= YOUR OBJECTIVE =
Find every line containing "payment" in the records below and report the tally as a bare number.

= DATA FOR PROCESSING =
==*==
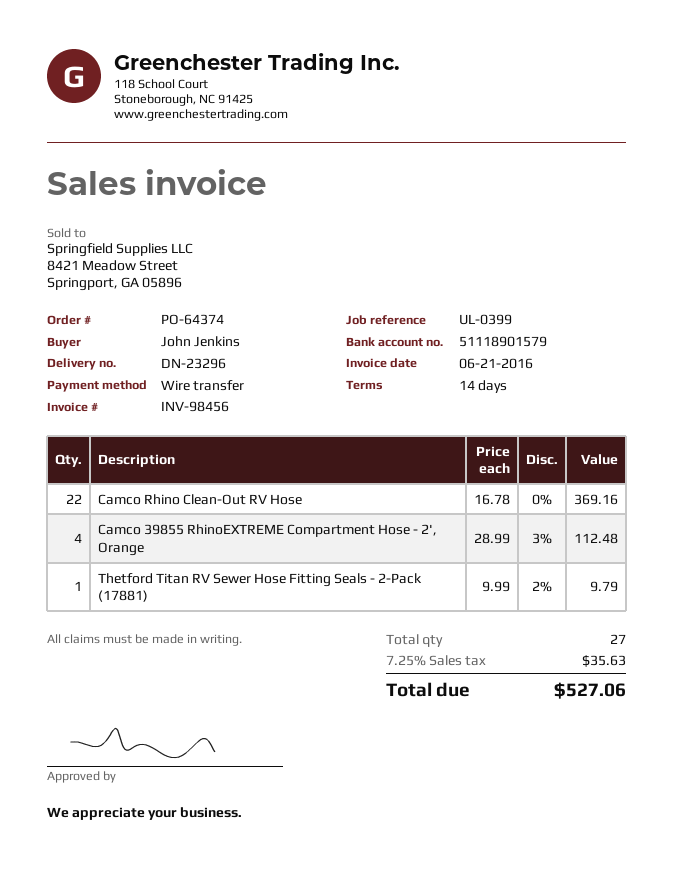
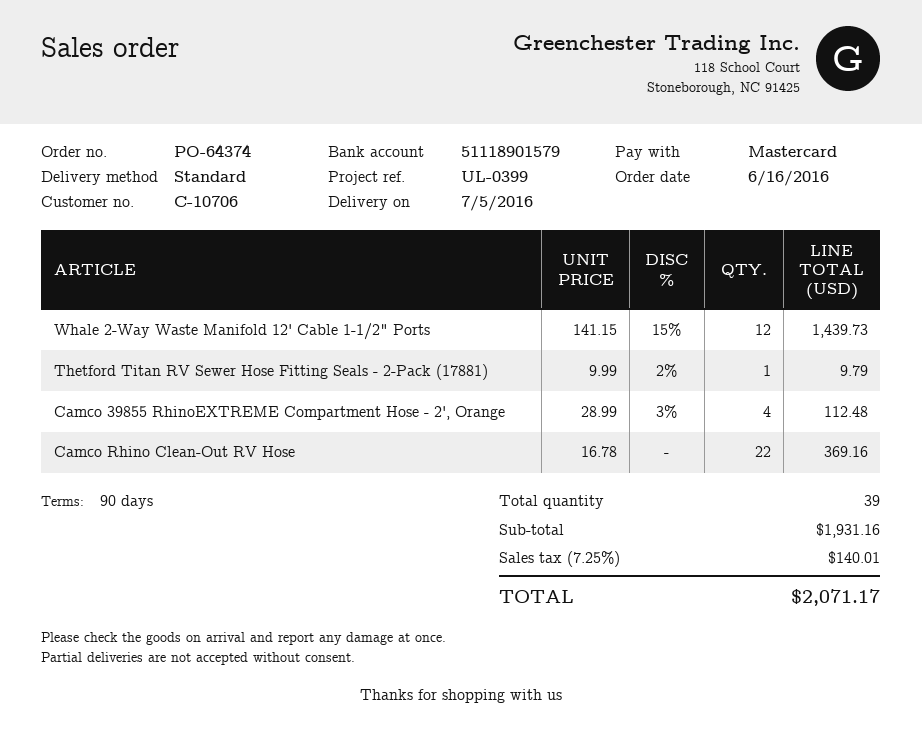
payment terms: 14 days -> 90 days
payment method: bank transfer -> Mastercard
Whale 2-Way Waste Manifold 12' Cable 1-1/2" Ports: none -> 12 x 141.15 - 15% = 1439.73
total quantity: 27 -> 39
tax: 7.25% = 35.63 -> 7.25% = 140.01
total: 527.06 -> 2071.17

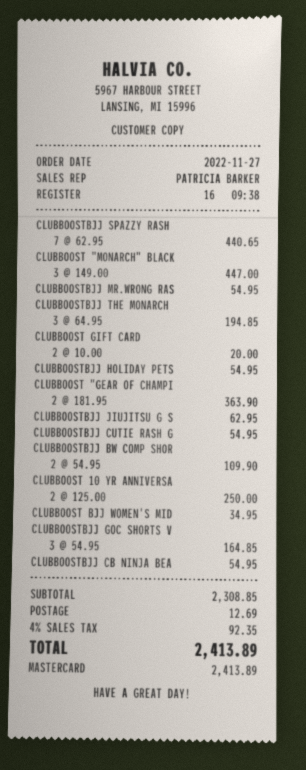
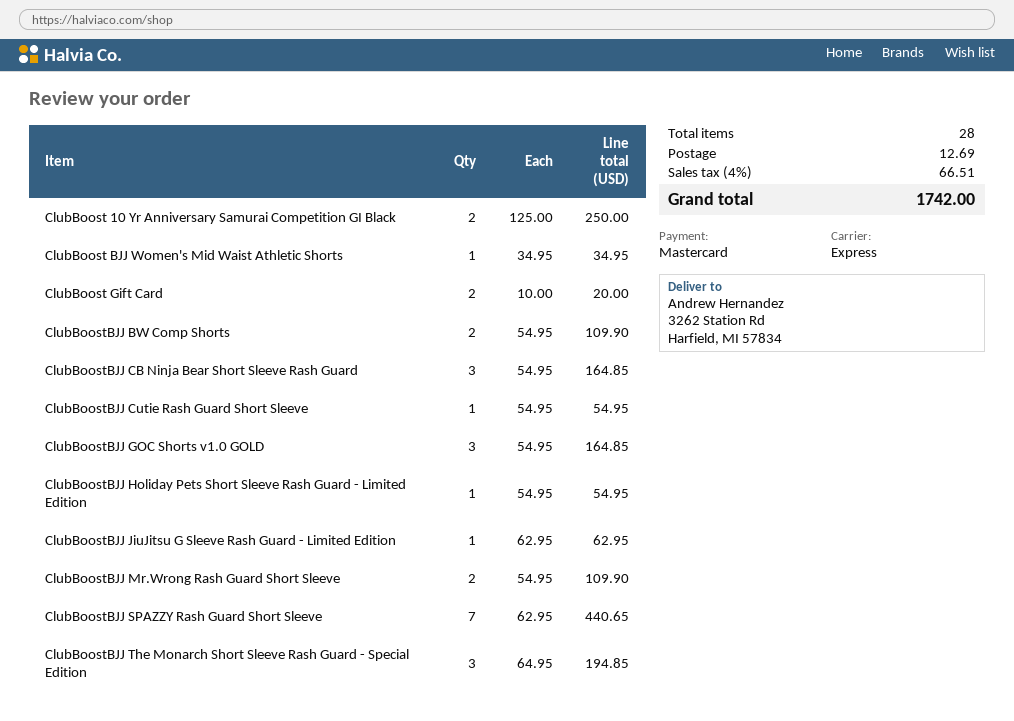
CLUBBOOST "MONARCH" BLACK: 3 x 149.00 = 447.00 -> none
CLUBBOOSTBJJ MR.WRONG RAS: 1 x 54.95 = 54.95 -> 2 x 54.95 = 109.90
CLUBBOOST "GEAR OF CHAMPI: 2 x 181.95 = 363.90 -> none
CLUBBOOSTBJJ CB NINJA BEA: 1 x 54.95 = 54.95 -> 3 x 54.95 = 164.85
tax: 4% = 92.35 -> 4% = 66.51
total: 2413.89 -> 1742.00

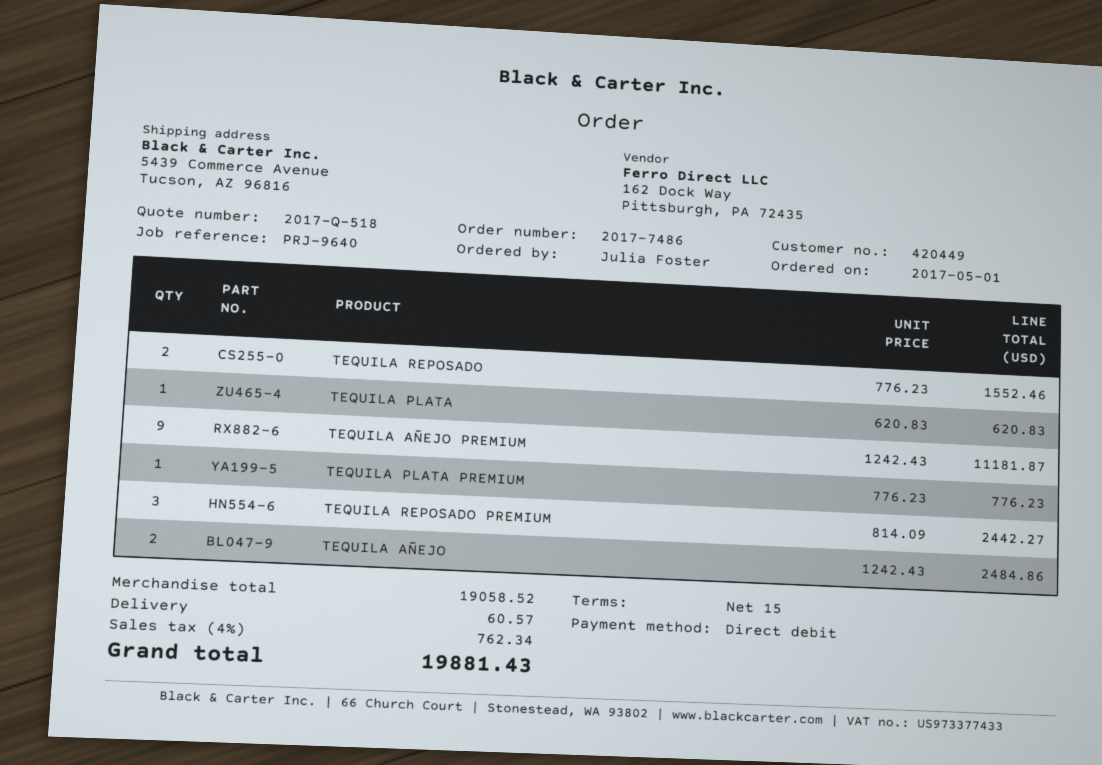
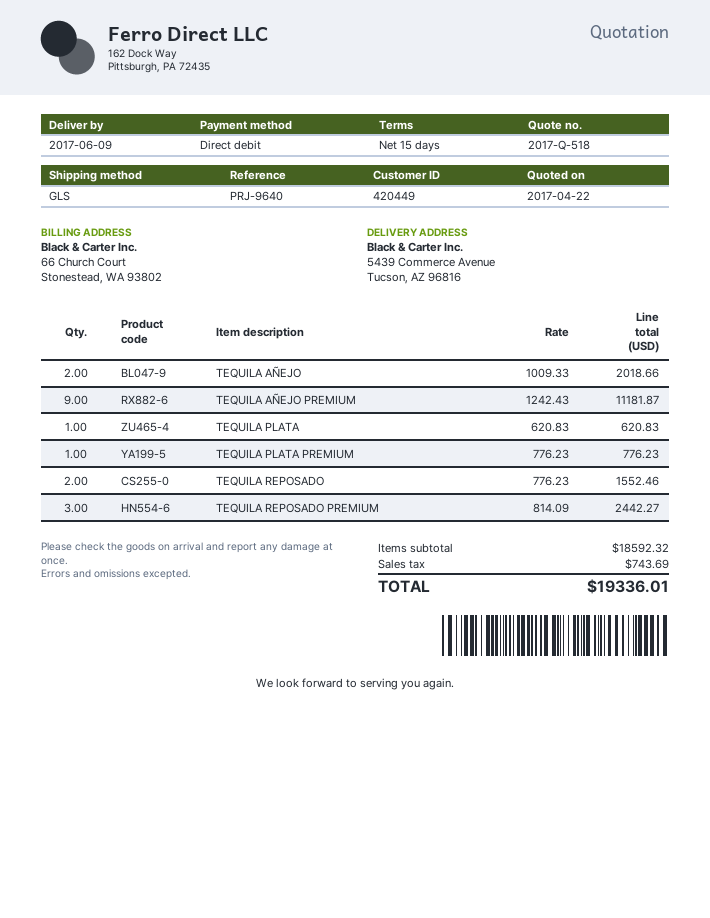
TEQUILA AÑEJO: 2 x 1242.43 = 2484.86 -> 2 x 1009.33 = 2018.66
subtotal: 19058.52 -> 18592.32
shipping: 60.57 -> none
tax: 762.34 -> 743.69
total: 19881.43 -> 19336.01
==*==
= OUTPUT BELOW =
2